Across the world, and especially in Western cultures, alcohol has long been an inevitable part of social life. But a wealth of recent research indicates that alcohol consumption is falling among young people.
Alcohol-free beverages and bars are cropping up in increasing numbers, #SoberTok is trending, and attitudes towards drunkenness are changing among Millennials and Gen Z.
Australia still drinks more than the global average as a whole. But the number of Aussies in their 20s abstaining from alcohol has more than doubled from 9% in 2001, to 22% by 2019.
And during the pandemic, Gen Z Aussies were the cohort most likely to have decreased their alcohol consumption in lockdown, with 44% saying they were drinking less. That percentage was more than double the rate for any other generation.
It’s not just an Australian phenomenon either – major surveys in the US and UK have reached similar conclusions.
A 2018 study showed almost 30% of English young people classified themselves as “non-drinkers”, an increase of more than ten percentage points over a decade. And a survey backed by the National Institutes of Health in America reported alcohol use among young people has been dropping steadily since the mid-90s.
Why Are Young People Ditching the Bottle?
One suggested factor is that Millennials and Gen Z face a lot of social and financial pressures. Alcohol is “needlessly expensive”, as 24-year-old Nina Serven put it, speaking to The Atlantic, and sometimes, “drinking just feels boring”.
Young people worry about the future; they’re focused on doing well in school and in today’s competitive job market. In general, they’re more risk-averse – “it’s not just alcohol consumption going down,” says La Trobe researcher Dr Amy Pennay, “It’s drug use as well. They’re having sex later, they are driving later, going into paid work and leaving home later.
Today’s younger generations are also increasingly seeking balance in their lives.
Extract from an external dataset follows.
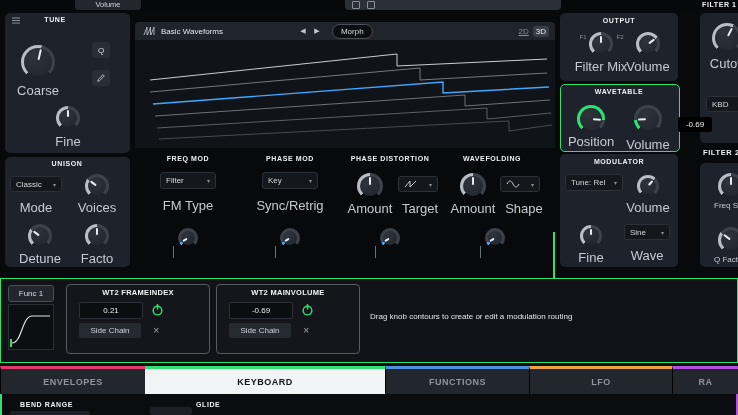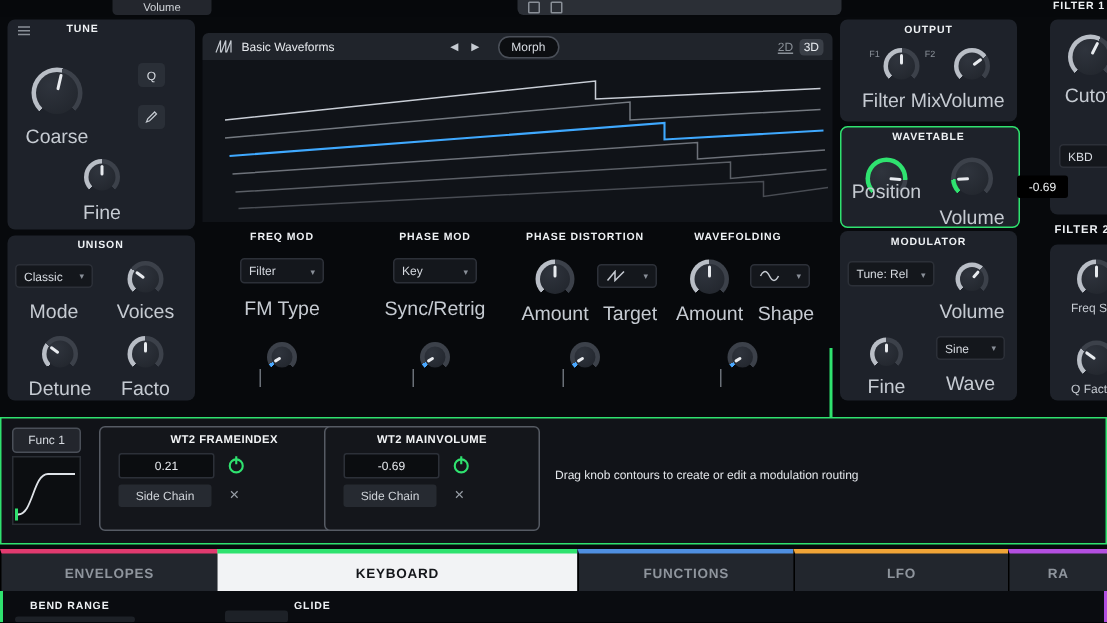"Position" div.lbl { top: 120px -> 134px }
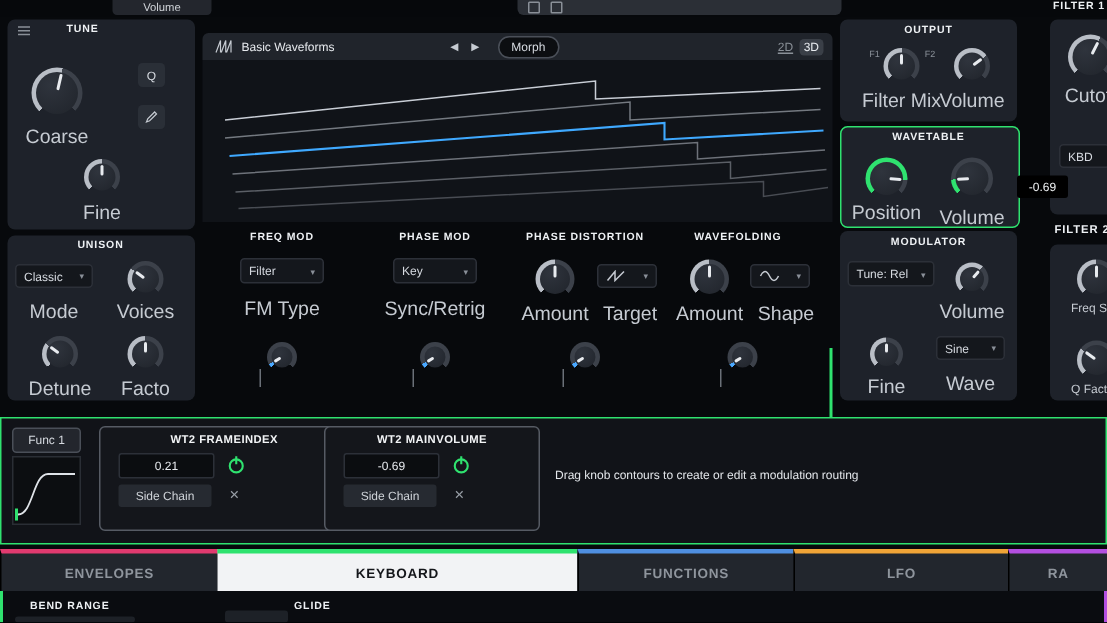"WT2 FRAMEINDEX" div.slot { padding-left: 23px -> none }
They go to the gym, meditate, attend therapy and yoga classes. “Health and wellness is part of the conversation,” says Aussie futurist and demographer Mark McCrindle, “and then to say, yeah, they had a big night last night, it just doesn’t fit that narrative. Alcohol is incompatible with that conversation.”
The popularity of mindful and active pursuits also makes alcohol less central as a stress reliever. In other words, while young people are more stressed and anxious than ever, they’re also more likely to seek respite in lifting weights or guided meditation – or talking about their feelings – than in the bottle.
A couple of other factors are worth mentioning: not only are younger generations more responsible about alcohol, but so are their parents. Recent DrinkWise data showed 87% of parents don’t supply alcohol to underage teens.
And living in the Internet age is, as always, unavoidably influential. Young people are simply more aware of the health and social risks of heavy drinking.
Moreover, the constant surveillance and image-culture of social media mean young people are highly conscious of the risks drunkenness brings for their ‘digital footprint’. In a recent Google research report, 49% of Gen Z-ers said they were always thinking about their online image when out drinking.
There is some evidence that, where it’s been legalised, marijuana may be replacing alcohol as the substance of choice – to an extent. And of course, many young people struggling with mental health issues continue to fall prey to alcohol abuse.
But overall, the data seems to indicate a positive shift away from the presumption that alcohol is a necessary part of socialising, or the only answer to the stresses of life.